Re: Something is fairly whacko about shutdown in CVS HEAD

From
Alvaro Herrera
Date:
Tom Lane wrote:
> Alvaro Herrera <alvherre@commandprompt.com> writes:
> > Tom Lane wrote:
> >> I'm seeing two sets of shutdown messages, and apparently a second
> >> shutdown checkpoint being forced, during a normal database stop:
> 
> > Huh, I can't reproduce it here.
> 
> It looks to me like this is a race condition induced by the
> autovacuum-launcher patches.  Observe the following chunk of
> postmaster.c, which responds to exit of the bgwriter child:

> If AutoVacPID is still nonzero when bgwriter exit is detected,
> then we think we've seen a crash.  I'm not clear why it happens
> reliably for me and not for you, but this is certainly a bug.

Oops, you are right.  So the problem predates the latest autovac patch;
it goes all the way back to when the launcher was introduced.  I can't
imagine the reason, but I haven't ever seen the double shutdown
checkpoint (not that I've been looking too closely, but I almost always
run postmasters with stderr to a console in front of my eyes when I'm
testing autovac).

> To resolve this I think we need a clearer definition of the autovac
> launcher's role in life.  I see that it is attached to shared memory;
> is it supposed to be able to execute transactions or otherwise do
> anything the bgwriter might have to clean up after?  If so we need
> to fix things so that we don't tell the bgwriter to exit until after
> the launcher is gone.  If not, we could possibly allow these things
> to happen asynchronously, though I wonder whether it wouldn't be best
> to force the ordering anyway.

No; the launcher is attached to shared memory, but it doesn't connect to
databases and it doesn't execute transactions either.  In fact, the
launcher cannot do anything when the postmaster is not running (or when
it is not in a state where it doesn't want to start processes, anyway),
because it (the launcher) is only capable of sending signals to
postmaster (apart from that, it ocasionally grabs lwlocks, reads the
pg_database flat file, pgstats, and the Xid counter in shared memory).
It doesn't write anything.  I think it is perfectly acceptable to have
the launcher shut down in parallel with bgwriter.

-- 
Alvaro Herrera                  http://www.amazon.com/gp/registry/5ZYLFMCVHXC
"Amanece.                                               (Ignacio Reyes)El Cerro San Cristóbal me mira, cínicamente, con
ojosde virgen"
 


Re: Something is fairly whacko about shutdown in CVS HEAD

From
Tom Lane
Date:
Alvaro Herrera <alvherre@commandprompt.com> writes:
> Tom Lane wrote:
>> To resolve this I think we need a clearer definition of the autovac
>> launcher's role in life.  I see that it is attached to shared memory;
>> is it supposed to be able to execute transactions or otherwise do
>> anything the bgwriter might have to clean up after?

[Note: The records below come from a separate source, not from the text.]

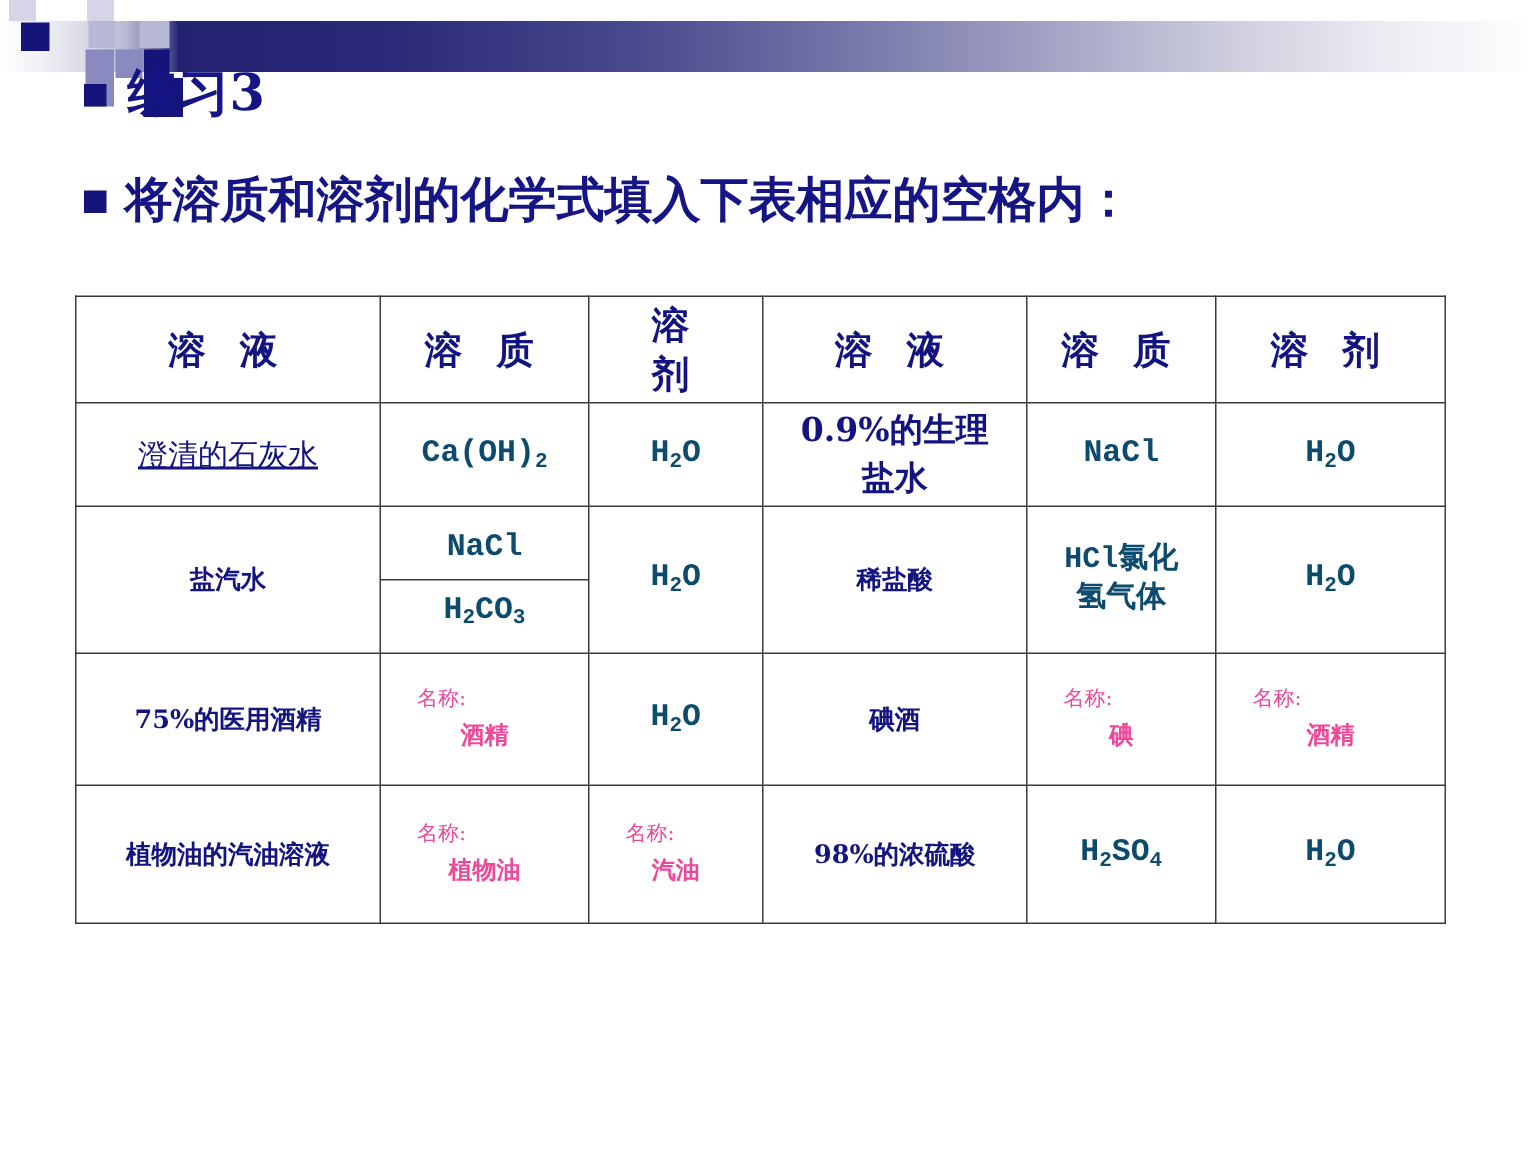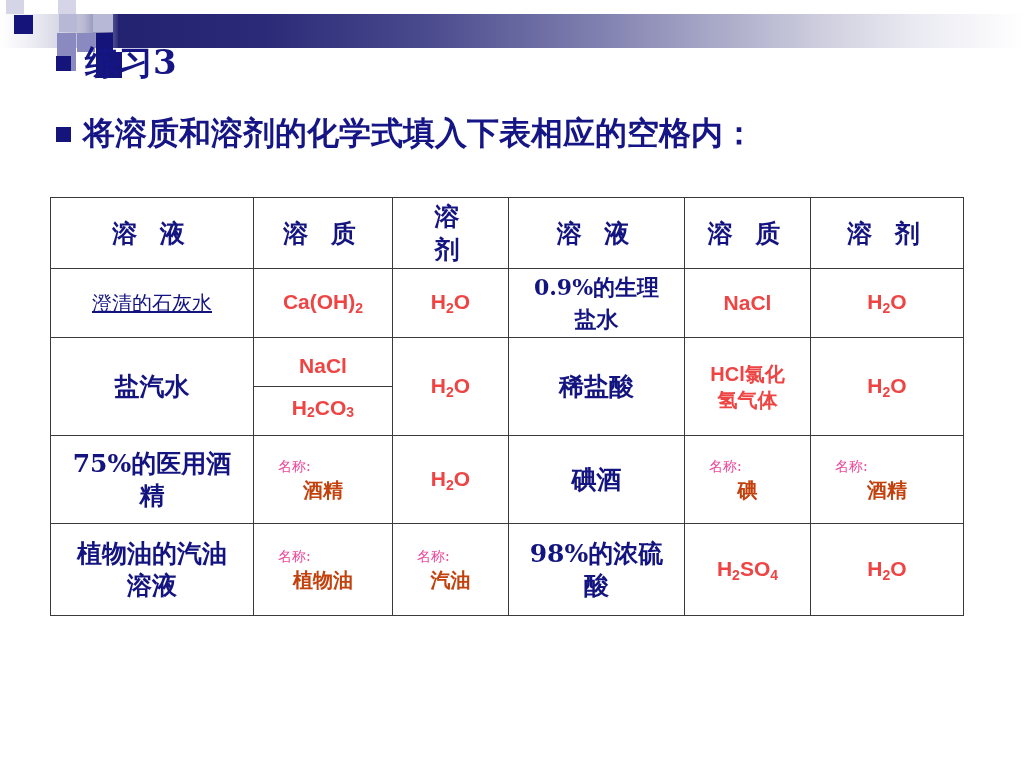"Ca(OH)2" .red-formula { color: #ef4444 -> #0c4a6e; font-family: Liberation Sans, sans-serif -> Liberation Mono, monospace }
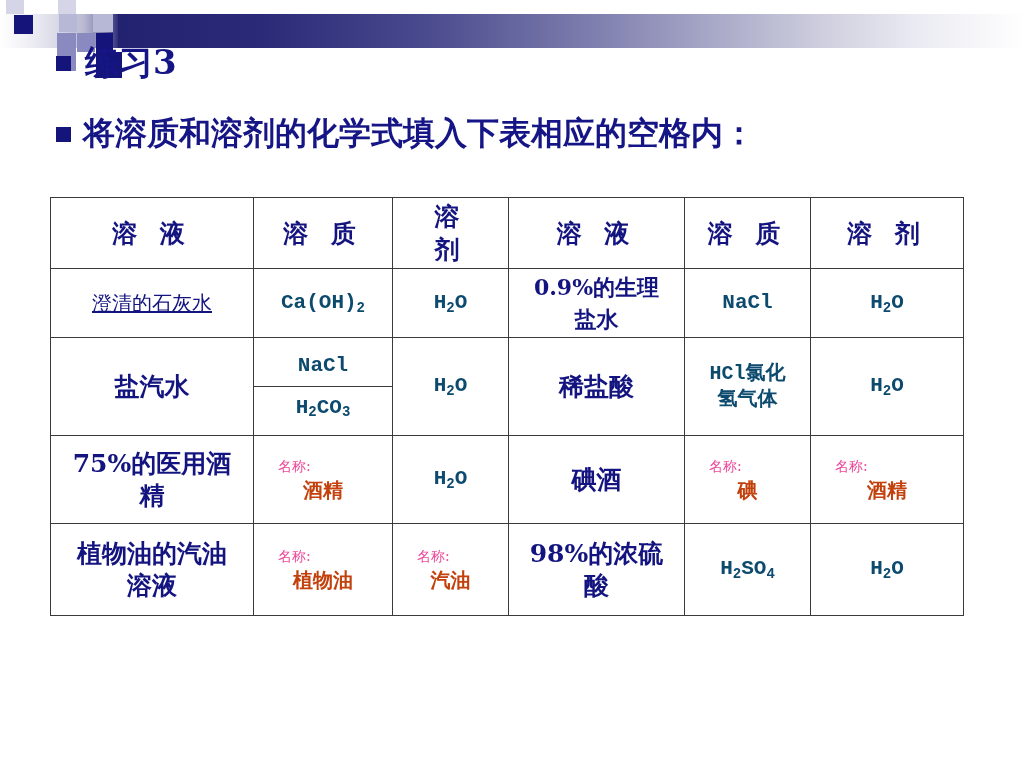"盐汽水" .blue-cell { font-size: 25px -> 17px }
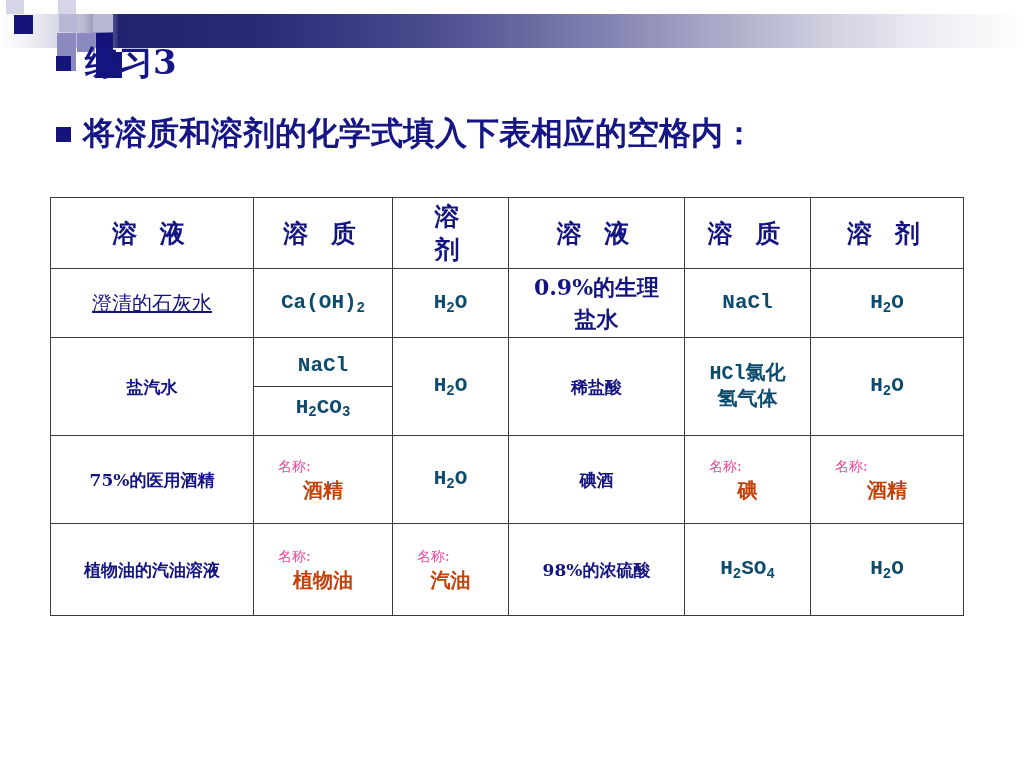"酒精" .name-value { color: #c2410c -> #ec4899; font-size: 20px -> 16px }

> No; the launcher is attached to shared memory, but it doesn't connect to
> databases and it doesn't execute transactions either.  In fact, the
> launcher cannot do anything when the postmaster is not running (or when
> it is not in a state where it doesn't want to start processes, anyway),
> because it (the launcher) is only capable of sending signals to
> postmaster (apart from that, it ocasionally grabs lwlocks, reads the
> pg_database flat file, pgstats, and the Xid counter in shared memory).
> It doesn't write anything.  I think it is perfectly acceptable to have
> the launcher shut down in parallel with bgwriter.

[ after sleeping on it... ]  That's probably okay as far as bgwriter
goes, but I think it's a bad idea for anything connected to shared
memory to outlive the postmaster.  To do so opens risks that some
platforms might treat the postmaster's shmctl(IPC_RMID) differently
than others.  So I want the postmaster to not exit until it's seen
the launcher quit.  It's quite easy to make this happen if we treat
the launcher more like a backend, and don't start bgwriter shutdown
till it's gone.  (I have a patch I've been testing that does it that
way.)  Allowing the two to shut down in parallel seems more complex,
though if you see a reasonable way to make it work, propose a patch.
        regards, tom lane